Content starts
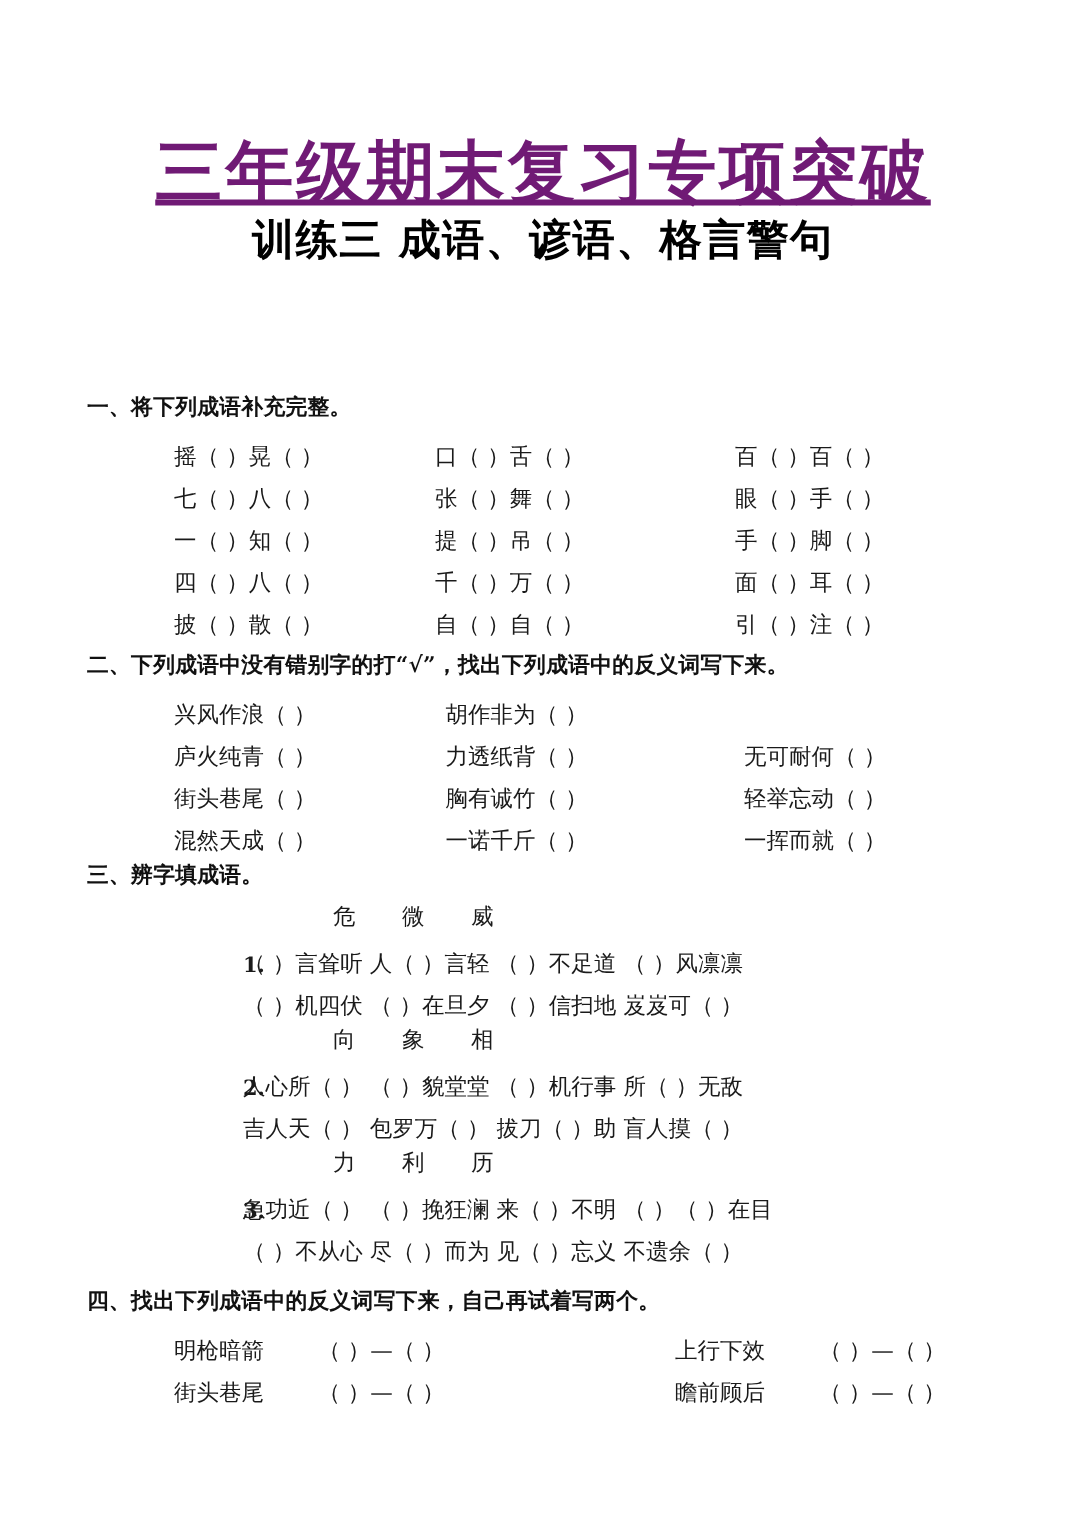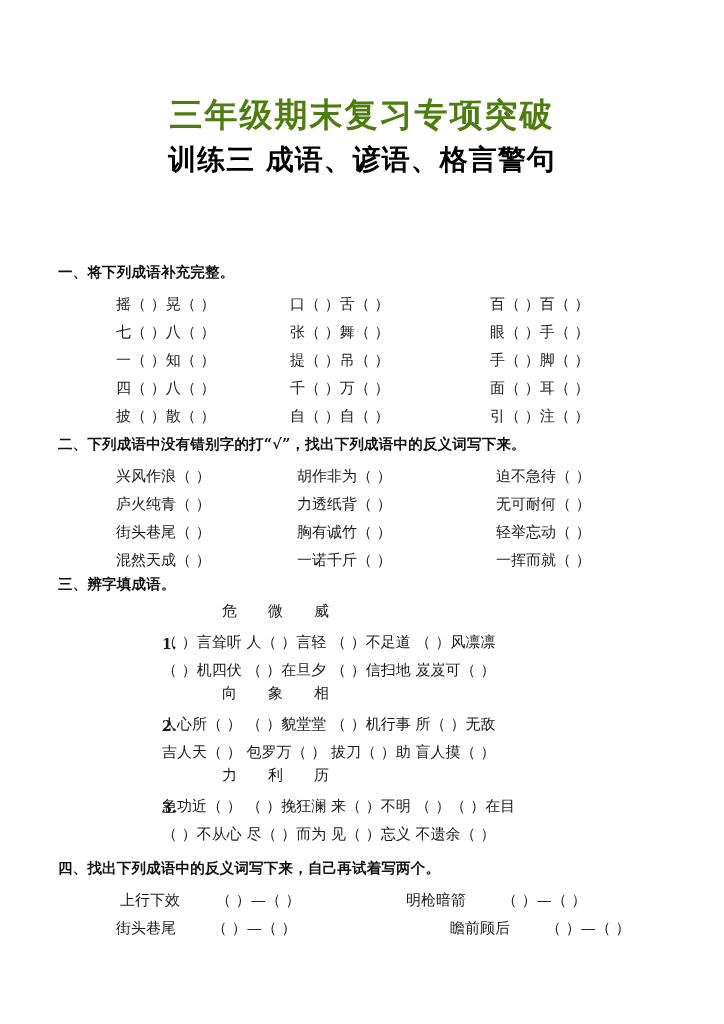--- a/index.html
+++ b/index.html
@@ -31,11 +31,12 @@
     text-align: center;
   }
   .title-main {
-    font-size: 33px;
+    font-size: 45px;
     font-weight: bold;
     letter-spacing: 2px;
     line-height: 46px;
-    color: #4d7c0f;
+    color: #701a75;
+    text-decoration: underline;
   }
   .title-sub {
     font-size: 28px;

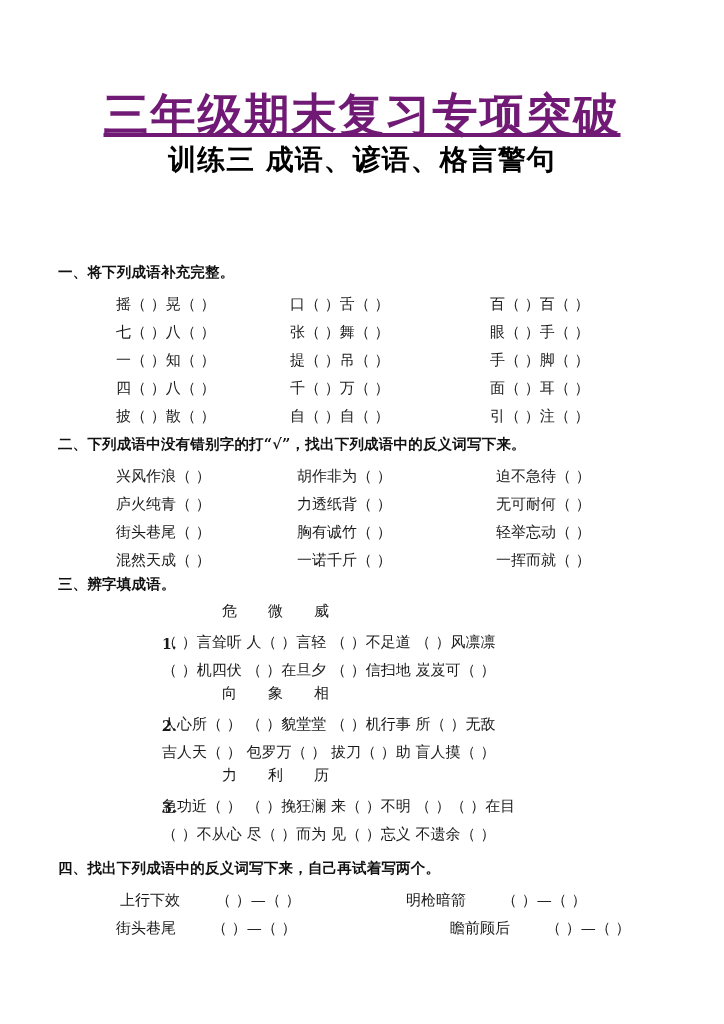--- a/index.html
+++ b/index.html
@@ -156,7 +156,6 @@
       <div class="row s2-row">
         <span class="cell c1">兴风作浪（    ）</span>
         <span class="cell c2">胡作非为（    ）</span>
-        <span class="cell c3">迫不急待（    ）</span>
       </div>
       <div class="row s2-row">
         <span class="cell c1">庐火纯青（    ）</span>

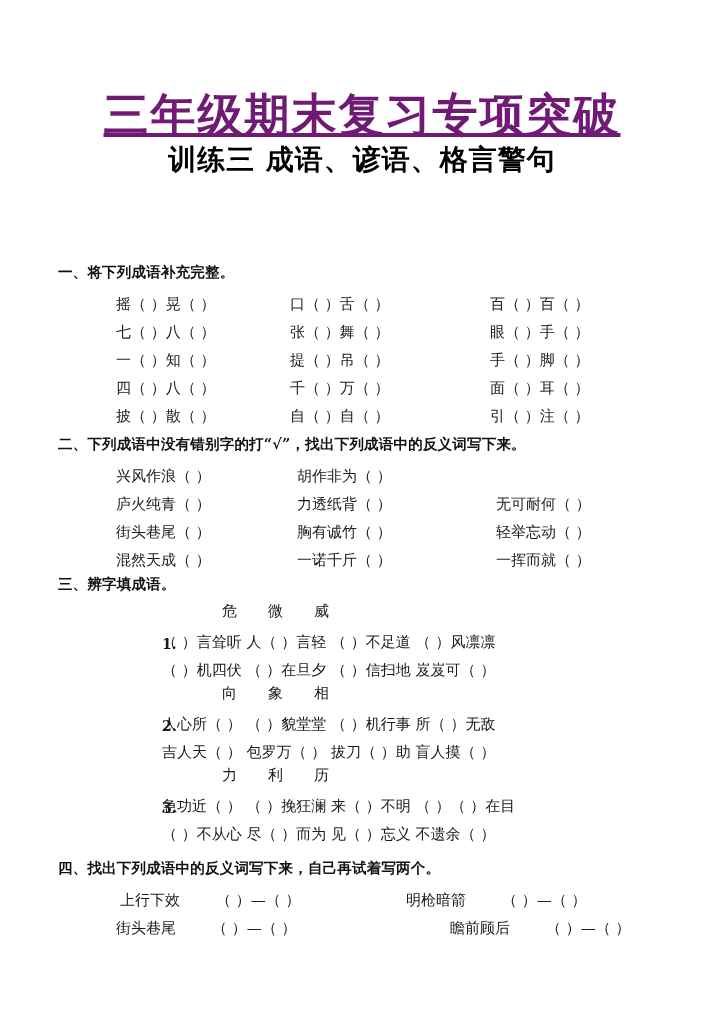--- a/index.html
+++ b/index.html
@@ -229,11 +229,11 @@
     <div class="sec-heading">四、找出下列成语中的反义词写下来，自己再试着写两个。</div>
     <div class="rows">
       <div class="row s4-row">
+        <span class="cell c1">
+          <span class="s4-word">明枪暗箭</span><span class="s4-pair">（    ）—（    ）</span>
+        </span>
         <span class="cell c2">
           <span class="s4-word">上行下效</span><span class="s4-pair">（    ）—（    ）</span>
-        </span>
-        <span class="cell c1">
-          <span class="s4-word">明枪暗箭</span><span class="s4-pair">（    ）—（    ）</span>
         </span>
       </div>
       <div class="row s4-row">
Content ends
Lines containing the string "cell" are the ones to copy from the entries above.

         <span class="cell c1">兴风作浪（    ）</span>
         <span class="cell c2">胡作非为（    ）</span>
-        <span class="cell c3">迫不急待（    ）</span>
         <span class="cell c1">庐火纯青（    ）</span>
+        <span class="cell c1">
         <span class="cell c2">
-        <span class="cell c1">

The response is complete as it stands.